The picture of science of which I have so far only hinted may be sketched as follows. There is a reality behind the world as it appears to us, possibly a many-layered reality, of which the appearances are the outermost layers. What the great scientist does is boldly to guess, daringly to conjecture, what these inner realities are like. This is akin to myth making.
Popper Selections, p. 122.
It's not akin to myth-making. It is myth-making. Which draws a line of demarcation between Popper and Einstein, two humanistic scientists, versus Newton and Kant, both of whom, the latter, were using scientific theorizing, systematic theorizing, to prove, not to create, their theology, rather than allegedly (errantly) believing themselves to be producing their epistemological foundation through scientific theorizing, as though this backwards process might it might justify a latter-day humanistic theology.
Kant and Newton, both of whom Einstein and Popper claimed are the greatest scientific thinkers of all time (Einstein said his science is impossible without Kant and Newton's earlier ideas) used systematic thinking, and the scientific-method, not to produce their thoughts, or beliefs, or epistemological order/tradition, but merely to test them against their natural observations. That these tests proved Newton and Kant's otherworldly theology to be powerful, almost impeccably so, is, amazingly, never commented on by either Popper or Einstein.

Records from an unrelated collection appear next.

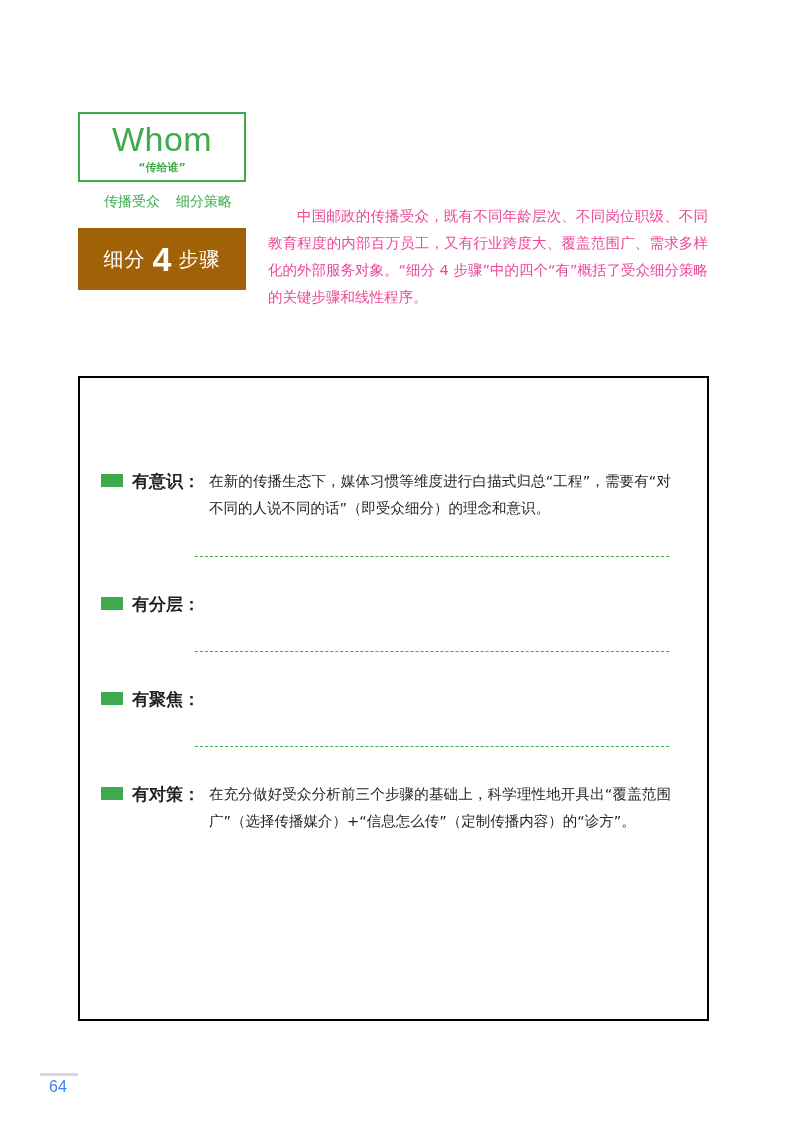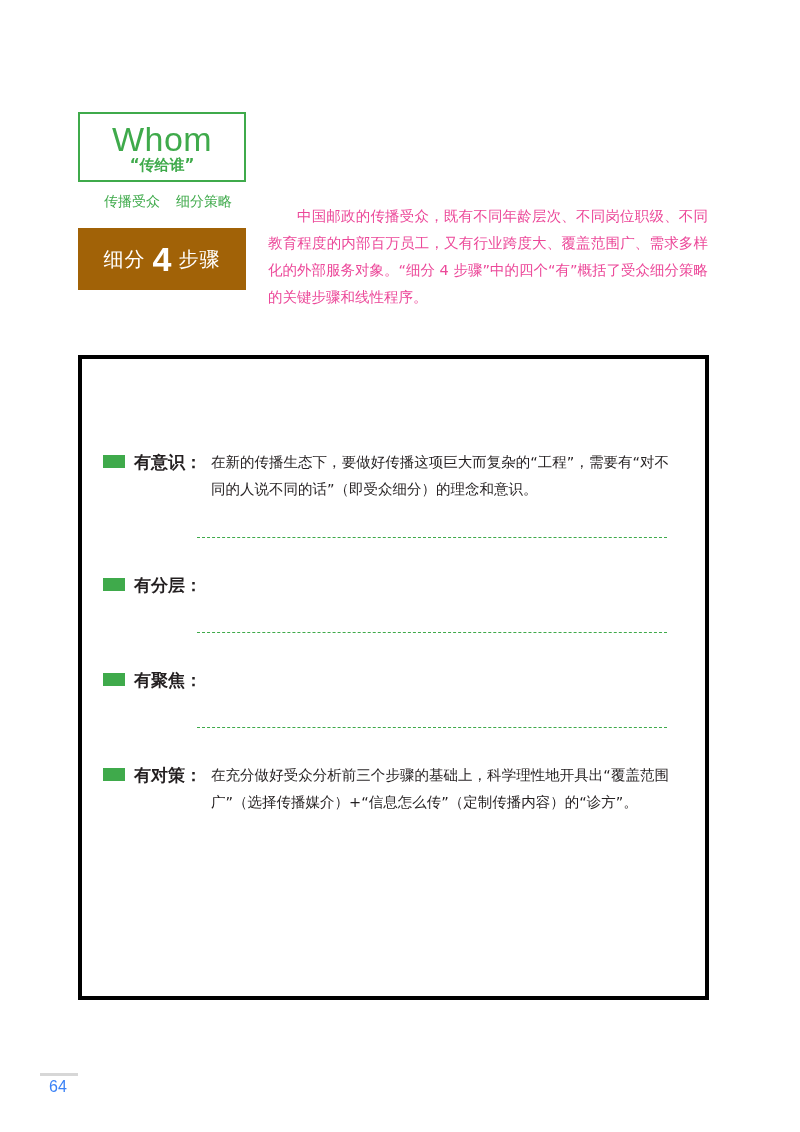"“传给谁”" .whom-sub { font-size: 15px -> 11px }
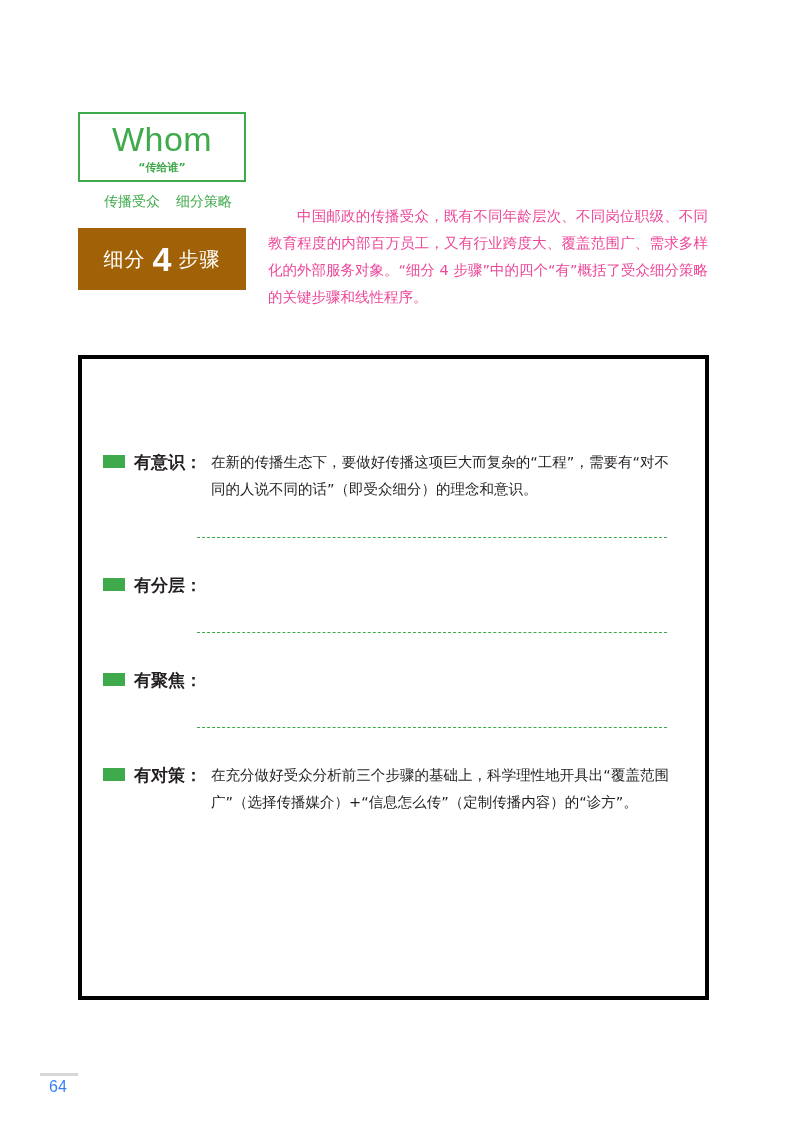"有意识" .content-box { border: 4px solid #000000 -> 2px solid #000000; top: 355px -> 376px }
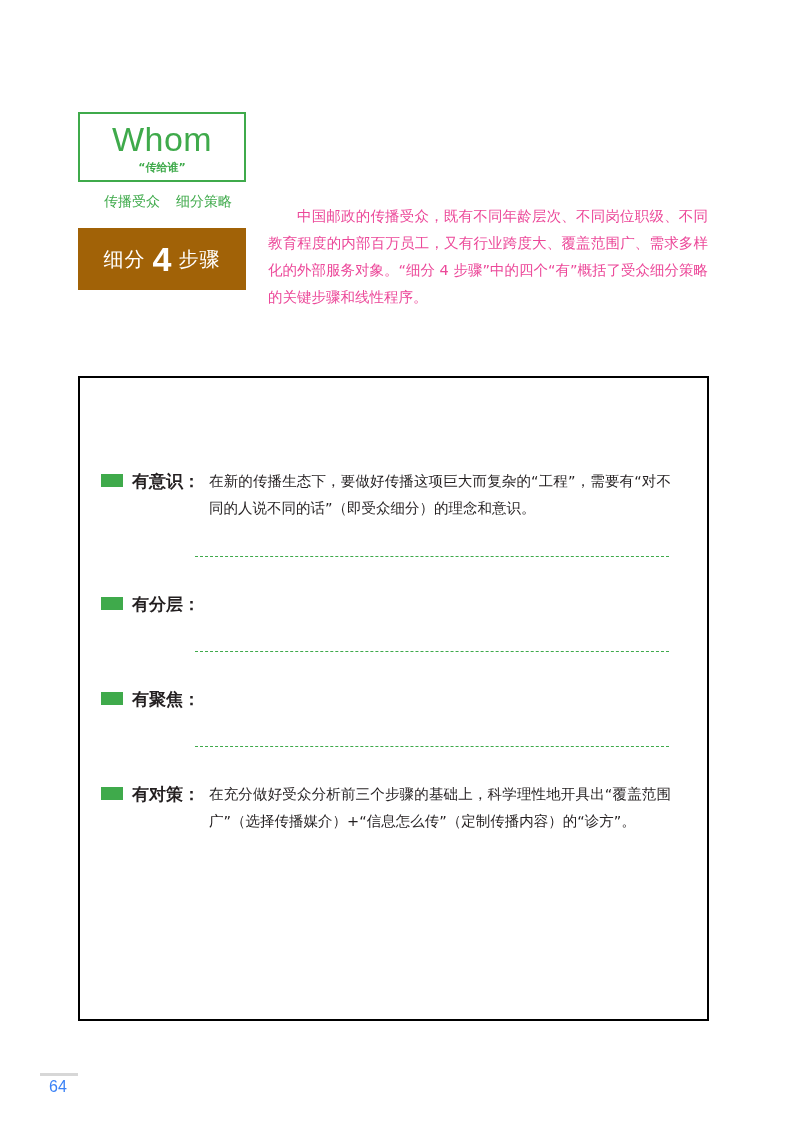"在新的传播生态下，要做好传播这项巨大而复杂的“工程”，需要有“对不同的人说不同的" span.row-body { text: 要做好传播这项巨大而复杂的 -> 媒体习惯等维度进行白描式归总 }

Both Popper and Einstein had it ***-backwards in that they used systematic thinking, the scientific-method, not to test their worldview, their humanism, their theological agnosticism, against natural observations, but, in their minds, to establish their agnostic, humanism, as a counterpart to the theology of Newton and Kant.
The fact that Popper and Einstein's backwardness, so far as the truth of science is concerned, isn't pointed out, and the fact that egregious errors in their statements are not called out, suggests, to this observer, the damage and danger brilliant humanists can do to mankind's march toward the kingdom of God when because of their unquestionable brilliance, they're thought to be beyond repute. In some ways their great contributions are negated by the seeds they plant toward error. Nevertheless, their hard work and brilliance, does act as a buttress, or a bulwark, against the mindlessness of slothful persons blinded and drowning in their genetic dispositions and natural observations which they never lift a hand to oppose. As Descartes said about them, they're never in danger of questioning their natural observations, since to them things are just as they appear, and nothing in their world is in need of questioning, let alone critical examination.